## What the task asks
From the data below, return each line in which the string "absolute" is found.

------------------------------

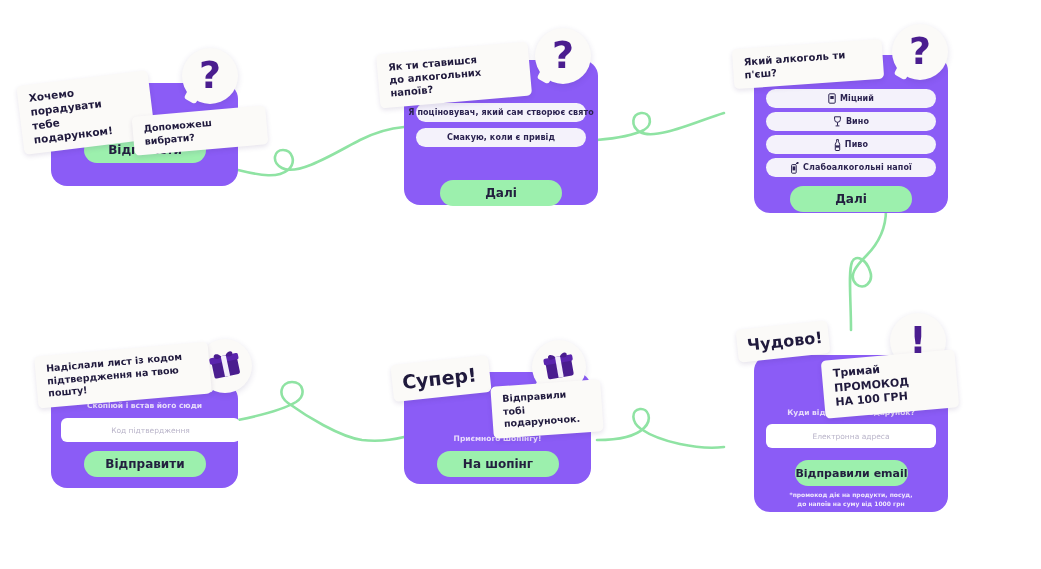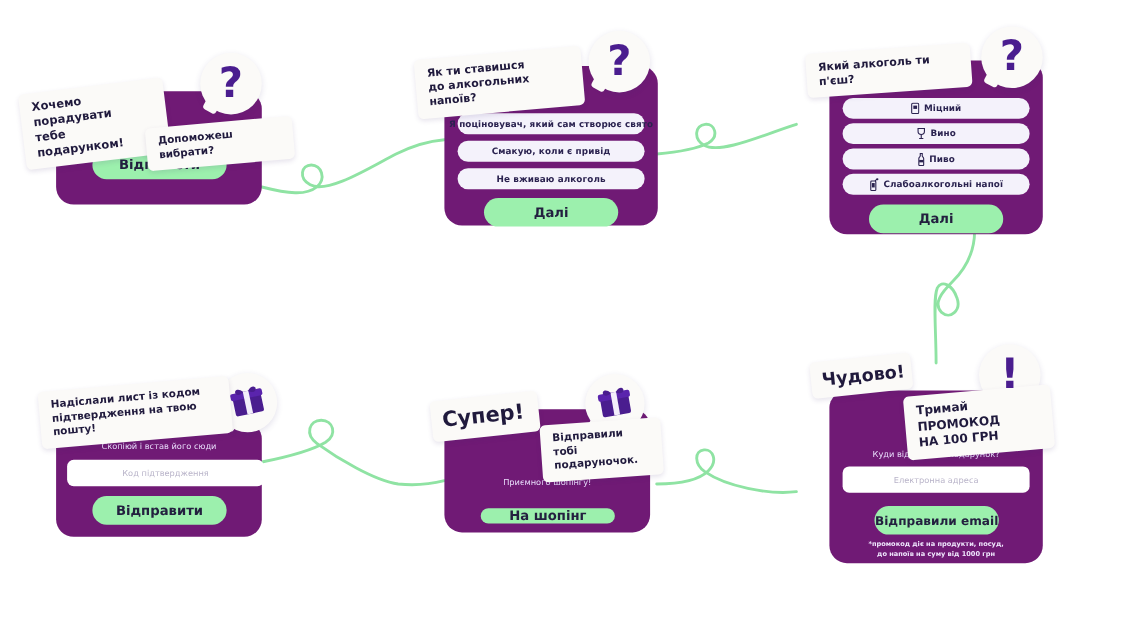--- a/index.html
+++ b/index.html
@@ -12,7 +12,7 @@
   svg.connectors{position:absolute;left:0;top:0;width:1041px;height:569px;pointer-events:none;}
 
   .card{
-    position:absolute;background:#701a75;border-radius:16px;
+    position:absolute;background:#8b5cf6;border-radius:16px;
     box-sizing:border-box;
     padding-left:12px;
   }

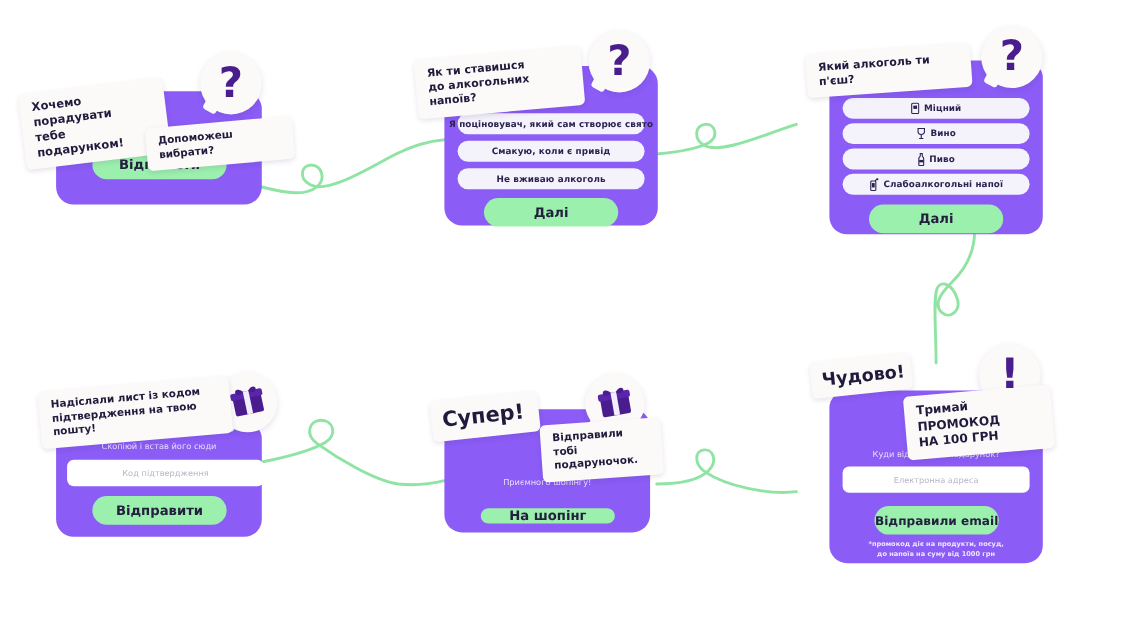--- a/index.html
+++ b/index.html
@@ -93,7 +93,6 @@
   <div class="card" style="left:404px;top:60px;width:194px;height:145px;">
     <div class="opt" style="left:12px;top:43px;width:170px;height:19px;">Я поціновувач, який сам створює свято</div>
     <div class="opt" style="left:12px;top:68px;width:170px;height:19px;">Смакую, коли є привід</div>
-    <div class="opt" style="left:12px;top:93px;width:170px;height:19px;">Не вживаю алкоголь</div>
     <div class="cta" style="left:36px;top:120px;width:122px;height:26px;">Далі</div>
   </div>
   <div class="bubble" style="left:535px;top:28px;width:56px;height:56px;">

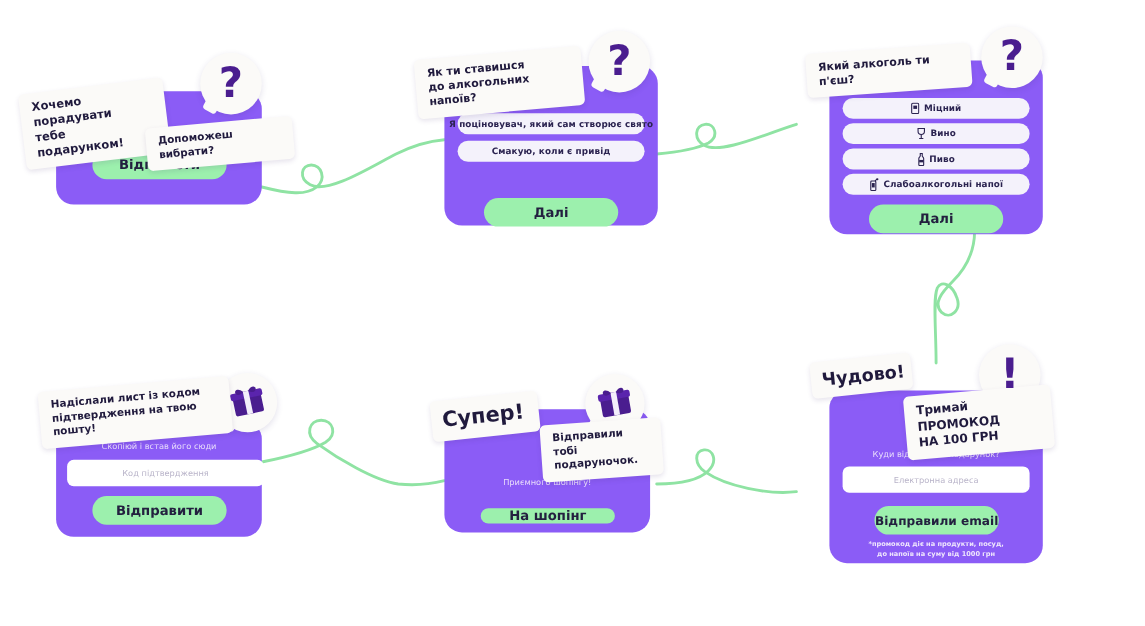--- a/index.html
+++ b/index.html
@@ -35,7 +35,7 @@
     color:#b9b4c9;font-size:7.5px;font-weight:500;
   }
   .hint{
-    position:absolute;color:#e8dcfb;font-size:7.5px;font-weight:400;
+    position:absolute;color:#e8dcfb;font-size:7.5px;font-weight:700;
     text-align:center;width:100%;left:0;
   }
   .note{

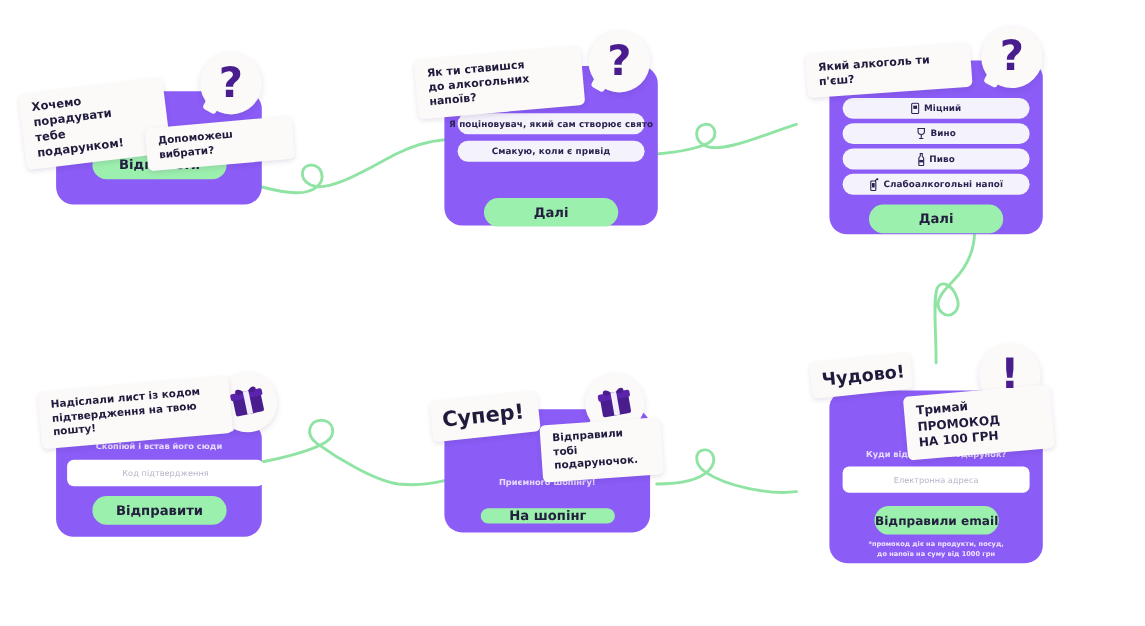--- a/index.html
+++ b/index.html
@@ -172,7 +172,7 @@
 
   <div class="card" style="left:404px;top:372px;width:187px;height:112px;">
     <div class="hint" style="top:62px;">Приємного шопінгу!</div>
-    <div class="cta" style="left:33px;top:90px;width:122px;height:14px;">На шопінг</div>
+    <div class="cta" style="left:33px;top:79px;width:122px;height:26px;">На шопінг</div>
   </div>
   <div class="bubble" style="left:532px;top:340px;width:54px;height:54px;">
     <span class="tail"></span>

------------------------------

## Answer for this exercise
   svg.connectors{position:absolute;left:0;top:0;width:1041px;height:569px;pointer-events:none;}
-    position:absolute;background:#701a75;border-radius:16px;
+    position:absolute;background:#8b5cf6;border-radius:16px;
-    position:absolute;color:#e8dcfb;font-size:7.5px;font-weight:400;
+    position:absolute;color:#e8dcfb;font-size:7.5px;font-weight:700;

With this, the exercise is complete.